Lorna Bailey ceramics collection sells for £6,500 at Shrewsbury auction

A Shropshire couple’s large collection of more than 250 pieces by contemporary ceramicist Lorna Bailey sold for £6,500, double the pre-sale estimate, at Shropshire’s leading fine art auction house yesterday (Wednesday).

The collection, which included Bailey’s whimsical cat models and ‘grotesque’ models of birds, sold in 40 lots in Halls Fine Art’s 612-lot pictures, ceramics, collectables and modern design auction.

Top price went to ‘Lorna’s Jazz Band’, a set of five cat figures, which made £250, as all the Lorna Bailey lots found buyers.

Stoke-on-Trent potter Bailey’s colour palette is often compared to that of Clarice Cliff’s, who similarly favoured bold and vibrant designs.

Caroline Dennard, Halls Fine Art’s ceramics specialist, said: “We had a mixture of trade and private collectors bidding and achieved really healthy prices which shows that there is demand for this type of model. The vendors are delighted with the result.

“The auction also demonstrated that novelty and good quality art pottery is still commercial.”

More traditional tea and coffee services also sold well. Top prices included £850 for a Ridgway (Cauldon Place) ‘Savoy’ bone china tea service with 43 pieces and £650 for a Minton’s part coffee service, inspired by Christopher Dresser, together with a mid-20th century Wedgwood part coffee and tea service.

A Staffordshire mocha ware mug, circa 1800 and two mid-19th century nursery or children’s mugs also found a new home for £650.

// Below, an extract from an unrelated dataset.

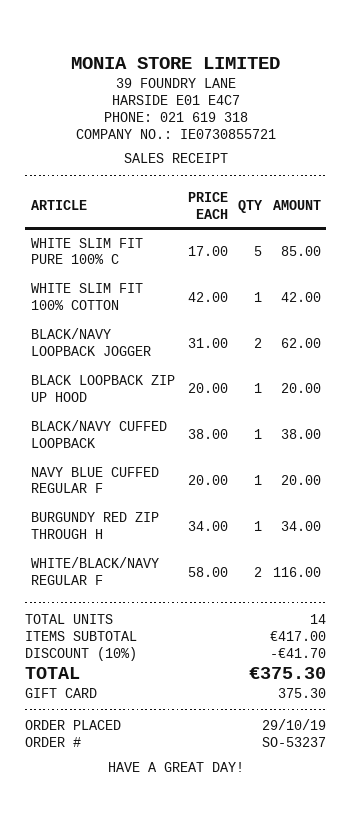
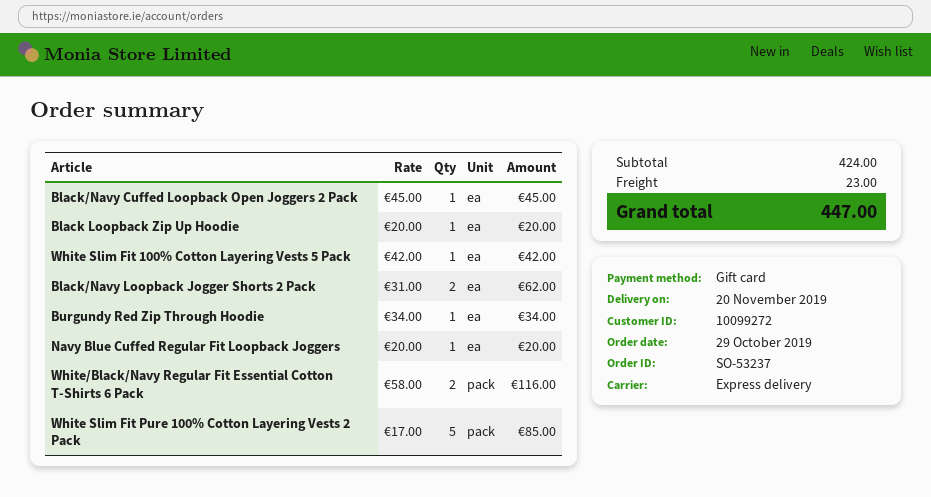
BLACK/NAVY CUFFED LOOPBACK: 1 x 38.00 = 38.00 -> 1 x 45.00 = 45.00
subtotal: 417.00 -> 424.00
discount: 10% = 41.70 -> none
shipping: none -> 23.00
total: 375.30 -> 447.00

Halls Fine Art’s reputation for being the home of Coalport auctions was underlined as an early 20th century blue batwing service and an assembled group of teawares with the same pattern sold for £650 and £550, respectively.

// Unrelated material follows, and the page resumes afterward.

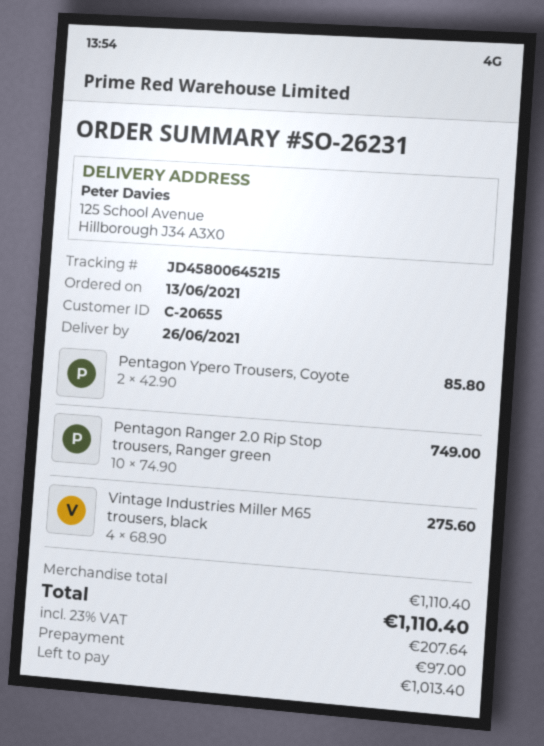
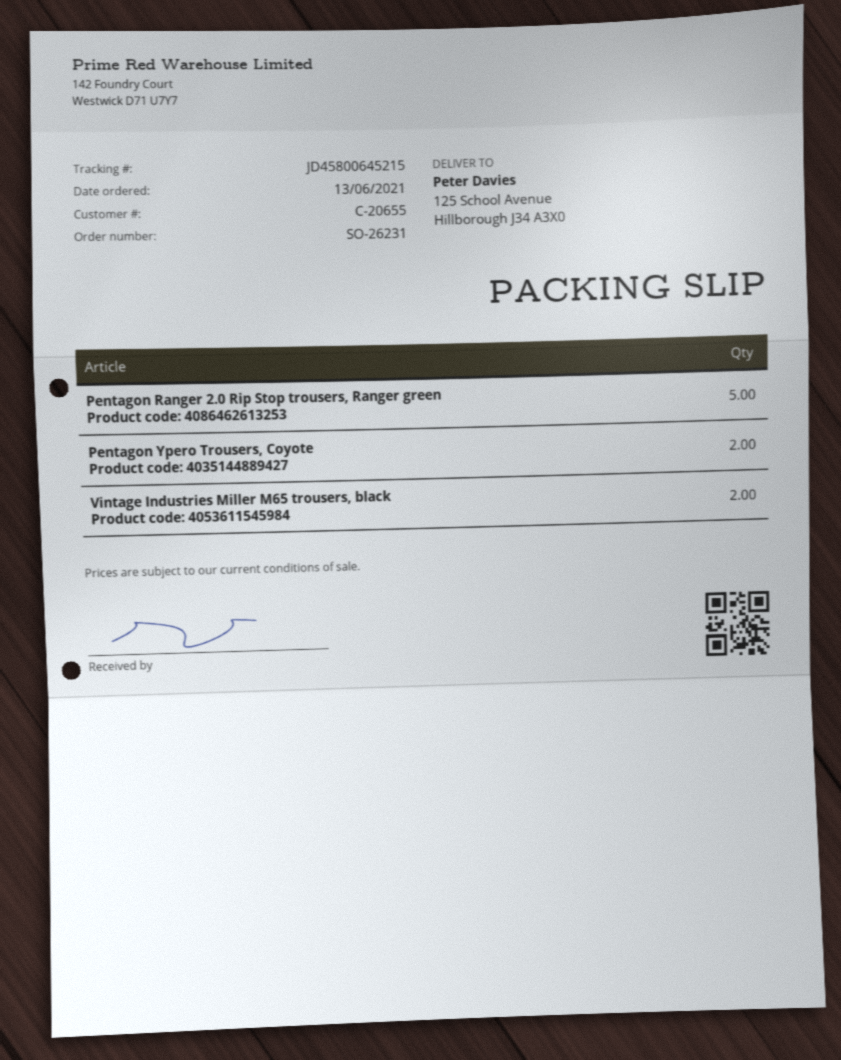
Pentagon Ranger 2.0 Rip Stop trousers, Ranger green: 10 -> 5
Vintage Industries Miller M65 trousers, black: 4 -> 2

A 20th century Wedgwood and Barlaston ‘Queen’s Ware’ blue and white embossed tea and coffee service and a Clarice Cliff for Wilkinson Pottery Fantasque vase, ‘Umbrellas and Rain’, sold well at £500 each and four 19th century British art pottery grotesque spoon warmers made £400.

A rare Minton’s lustre cat night-light or pastille burner, believed to have been a protype, found a buyer for £320, while a late 17th or early 18th century Italian maiolica wet drug jar, Montelupo, which was used as a prop by Canadian mural artist Tom Luzny, made £400.

Highlights of the pictures section were a watercolour by William John Wainwright (1855-1931) titled ‘A Troubadour’ and a Rob Hefferan oil on canvas titled ‘Relaxation’ which sold for £550 apiece.

A hand painted sculpture titled ‘Lapwing’ by Guy Taplin (b.1939) and an Olivier Mourgue Djinn sofa for Airborne made £480 apiece. The Djinn seating range was the first furniture to use urethane foam upholstery over tubular steel frames and the model sold was deemed to be so futuristic that it was used by Stanley Kubrick in his 1968 movie ‘2001: A Space Odyssey’

One of the surprises of the day was a mint collection of 91 DeAgostini Zippo lighters, all in their original boxes with display case, stands and hardback binders, which sold for £700 to a German buyer.

An unusual 19th century brass timepiece by Alexander Smart, London, with its original key and locking device, raced away to sell for £600 for a Newtown seller, a 1960 Rolleiflex 3.5F camera, model 2, with its original leather case, box, papers and attachments, made £550 for an Aberystwyth seller and a Clementi & Company eight-keyed cocuswood flute, from between 1802-‘21, hit the right note at £420.

Samplers sold well. A 17th or early 18th century English ‘stumpwork’ embroidered panel depicting the Old Testament story of Abraham banishing Hagar and Ishmael made £550 and an 1820 needlework sampler by Sarah Greene, decorated with a Baptist verse, sold for £500.

Alexander Clement, Halls Fine Art’s senior general valuer, Asian art and watch specialist, said: “I’m really heartened by the level of interest in the ceramics right across the board which is great credit to the cataloguing of Caroline Dennard.

“The complete collection of DeAgostini Zippo lighters also sold well and I was pleased to see the Rolleiflex camera sell for £550 because it was in really good condition with the original box, papers and leather harness.”

Halls Fine Art’s next pictures, ceramics, collectables and modern design auction is on September 18.